**REQUIRED ACTION**
Only one span of the material below is wanted. Output it exactly, from the line with "gap: 45px ->" through the line with "течение — часть", without any pictures.

SUPPLIED MATERIAL section start

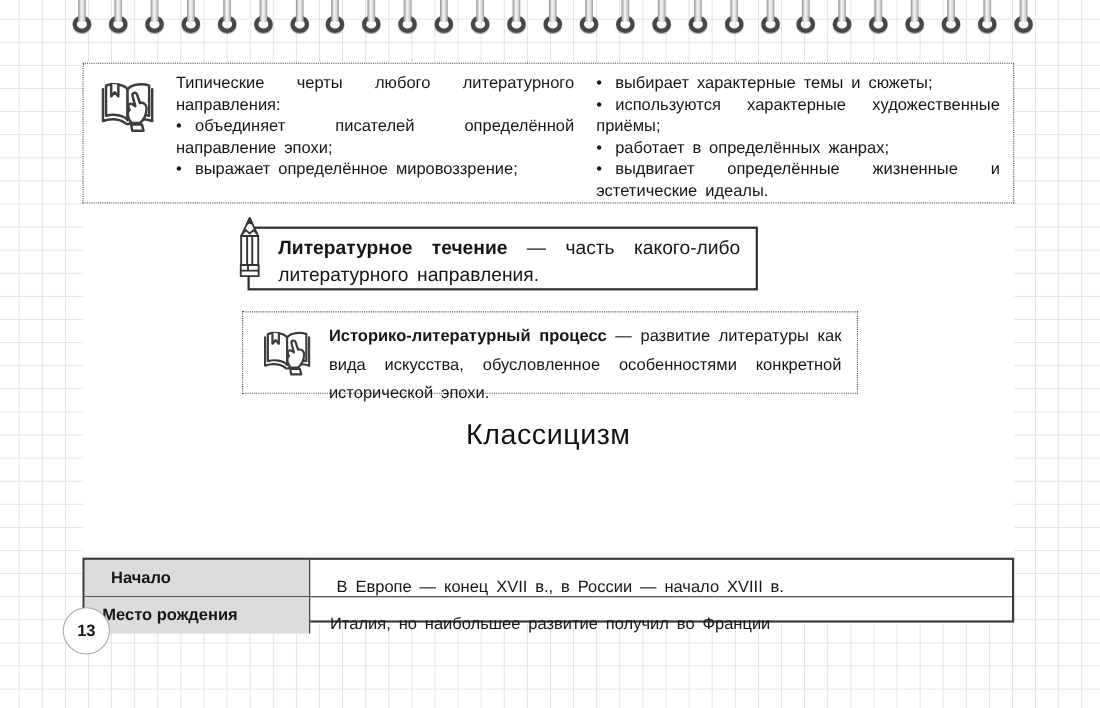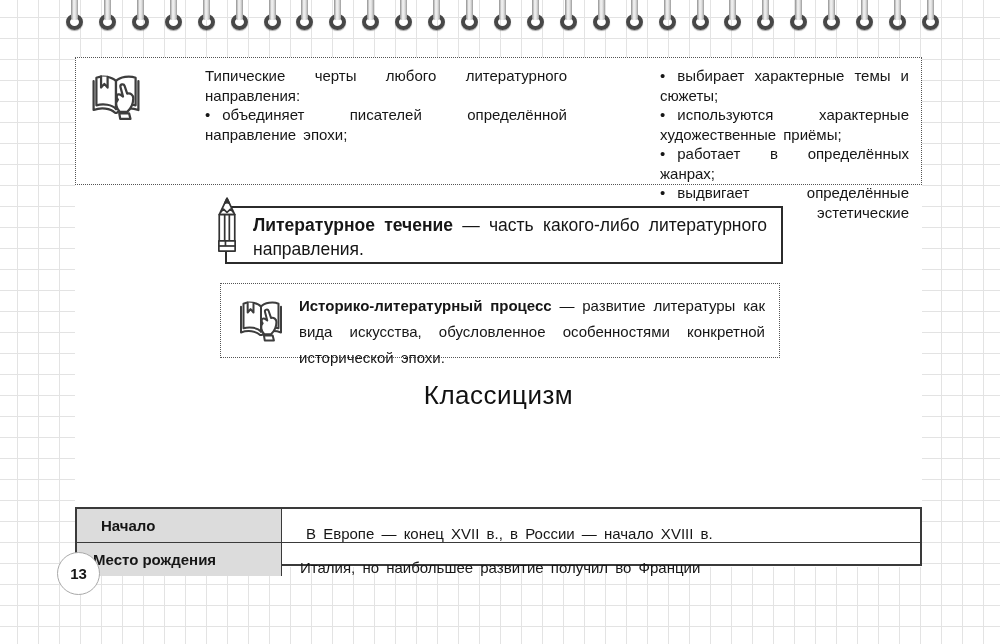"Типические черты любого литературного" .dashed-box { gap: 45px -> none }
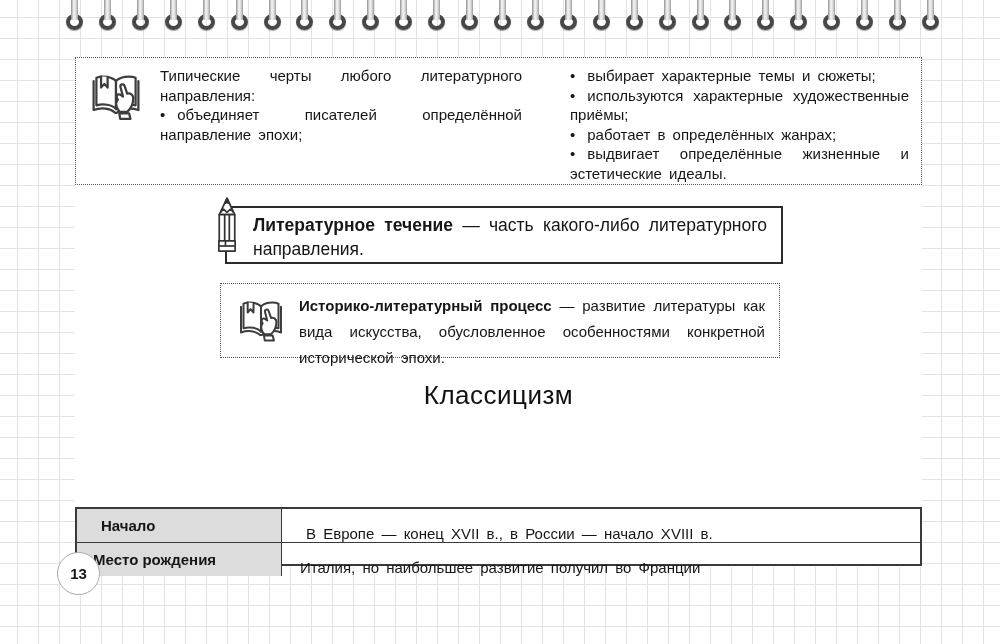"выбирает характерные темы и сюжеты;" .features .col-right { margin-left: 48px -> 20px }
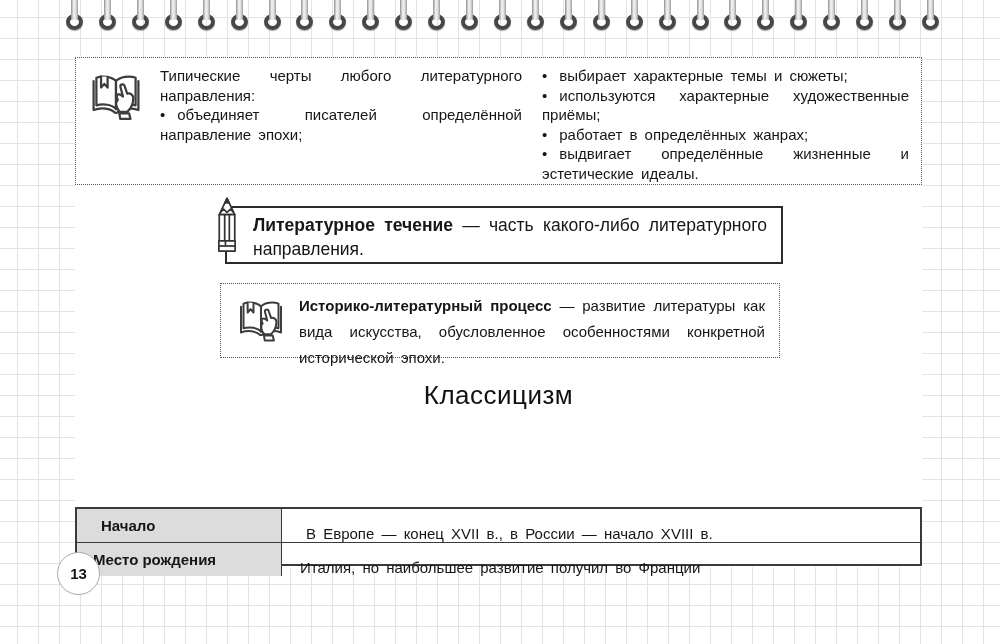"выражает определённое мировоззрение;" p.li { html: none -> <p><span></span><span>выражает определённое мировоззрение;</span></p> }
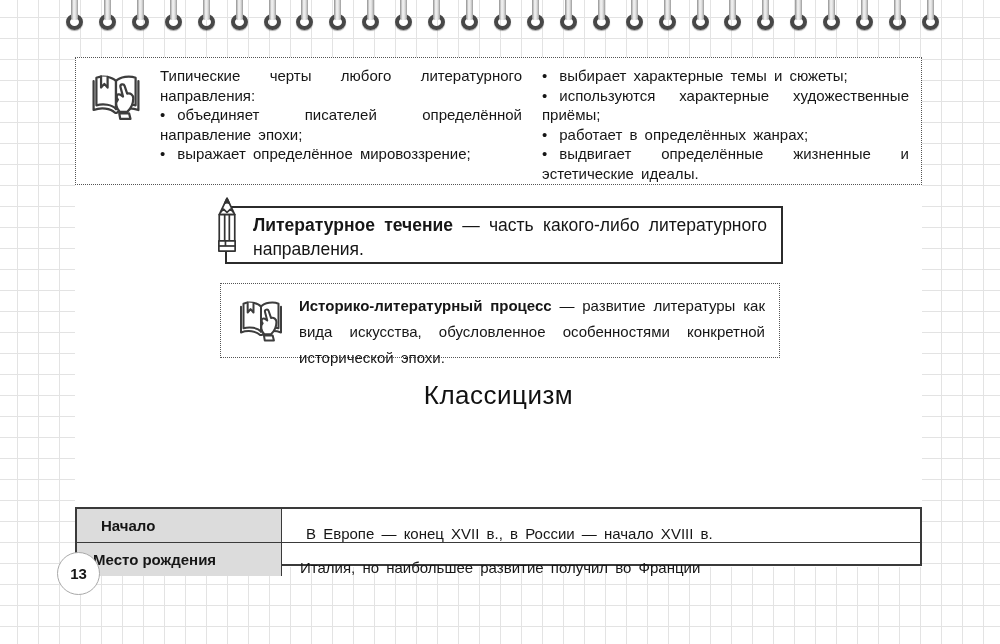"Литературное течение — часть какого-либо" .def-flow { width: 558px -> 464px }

SUPPLIED MATERIAL section end
SUPPLIED MATERIAL section start

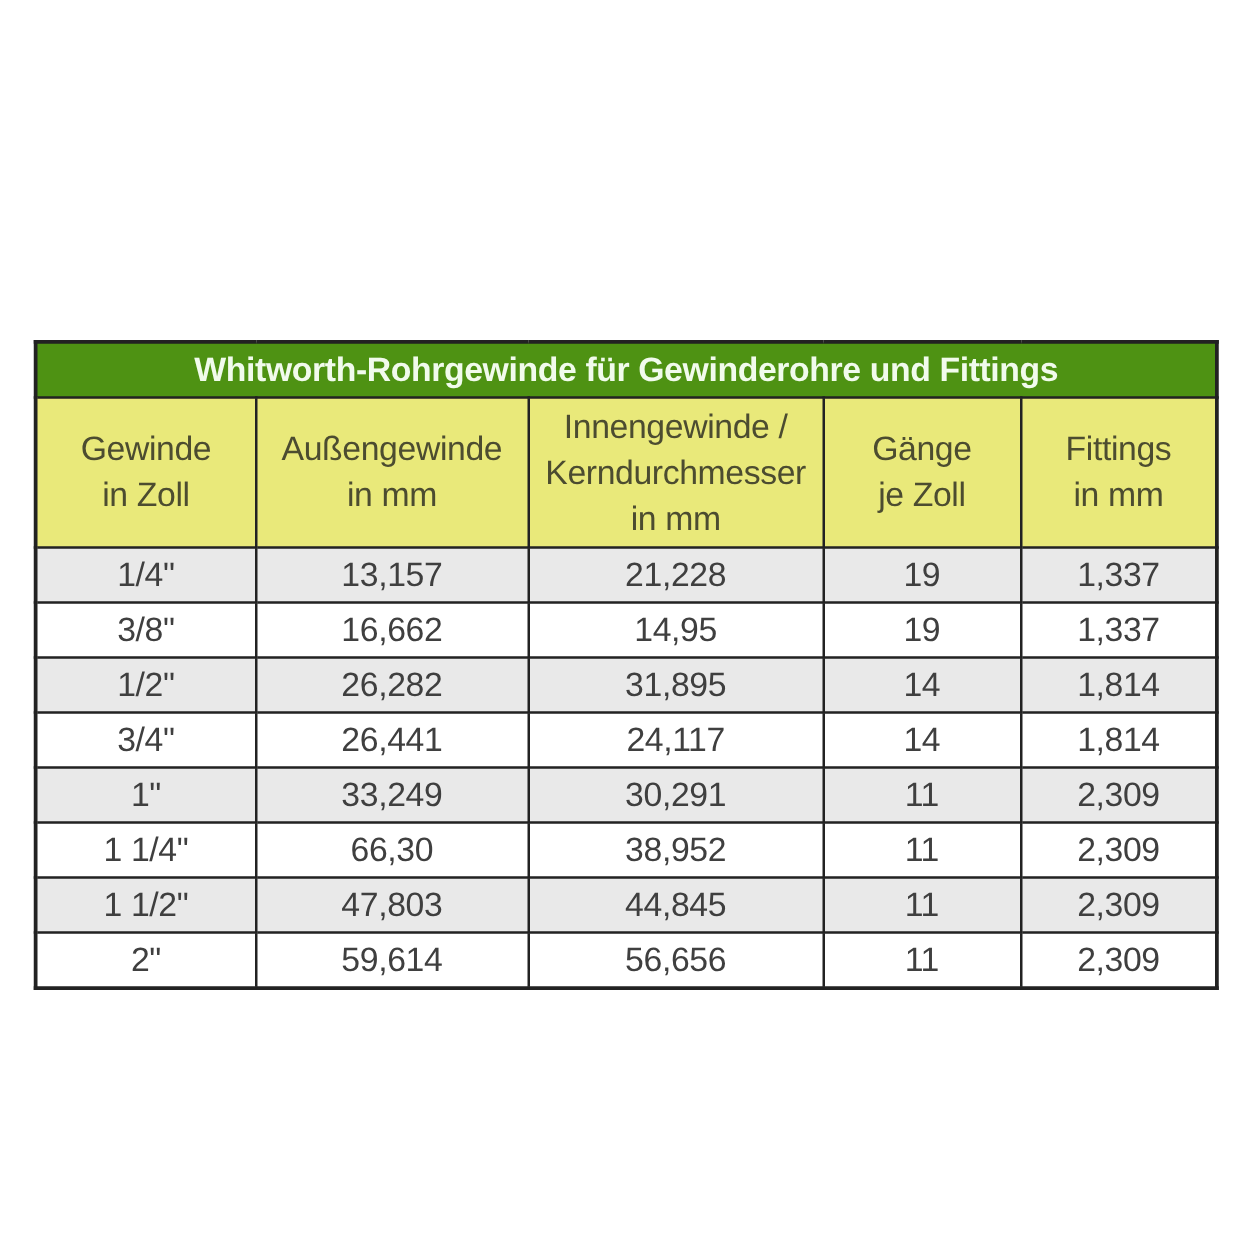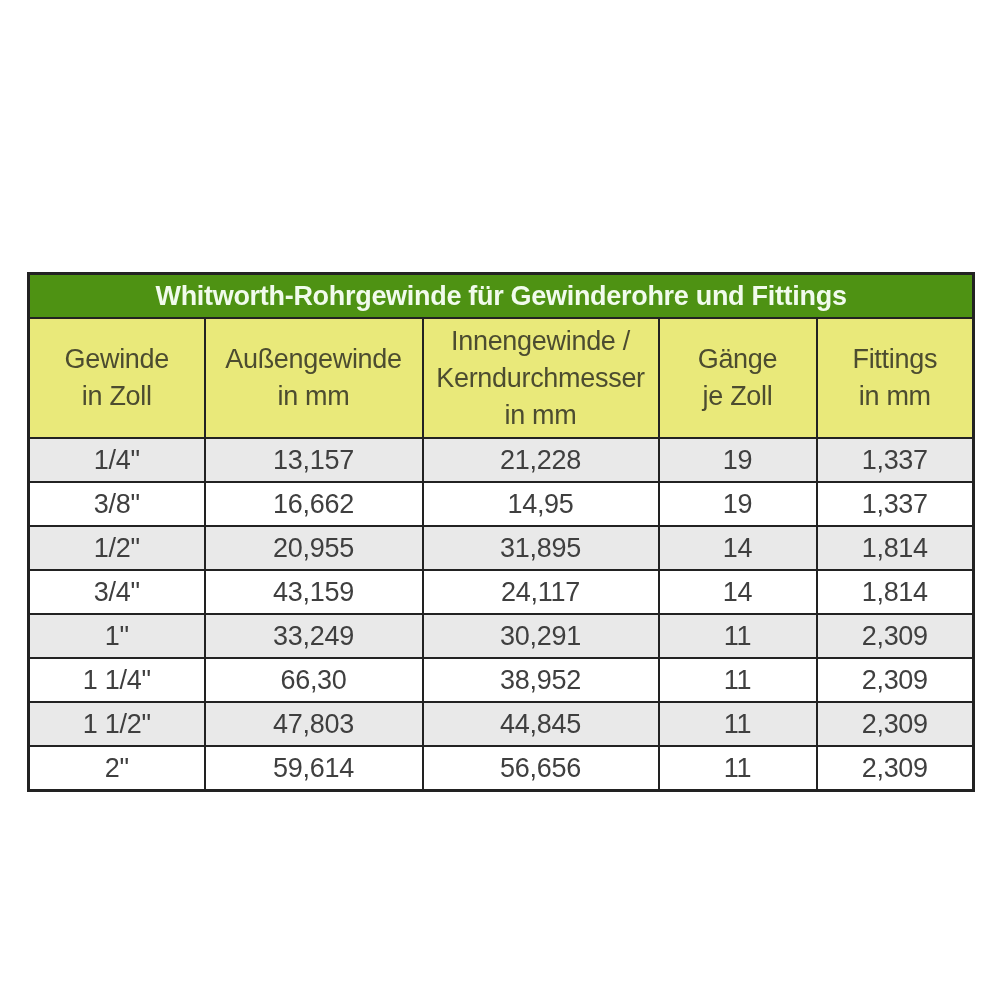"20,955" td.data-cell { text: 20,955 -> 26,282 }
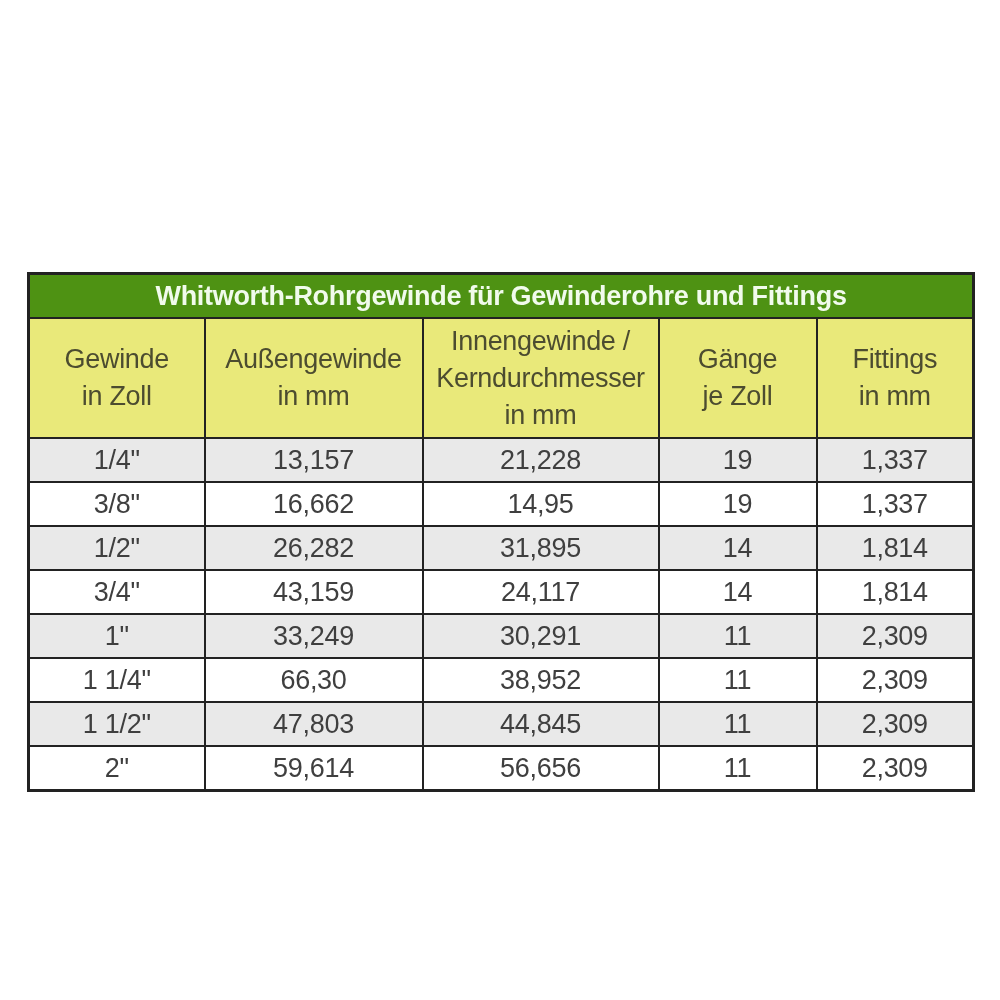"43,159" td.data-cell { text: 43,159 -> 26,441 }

SUPPLIED MATERIAL section end

**SOLUTION TO THE EXERCISE**
"Типические черты любого литературного" .dashed-box { gap: 45px -> none }
"выбирает характерные темы и сюжеты;" .features .col-right { margin-left: 48px -> 20px }
"выражает определённое мировоззрение;" p.li { html: none -> <p><span></span><span>выражает определённое мировоззрение;</span></p> }
"Литературное течение — часть какого-либо" .def-flow { width: 558px -> 464px }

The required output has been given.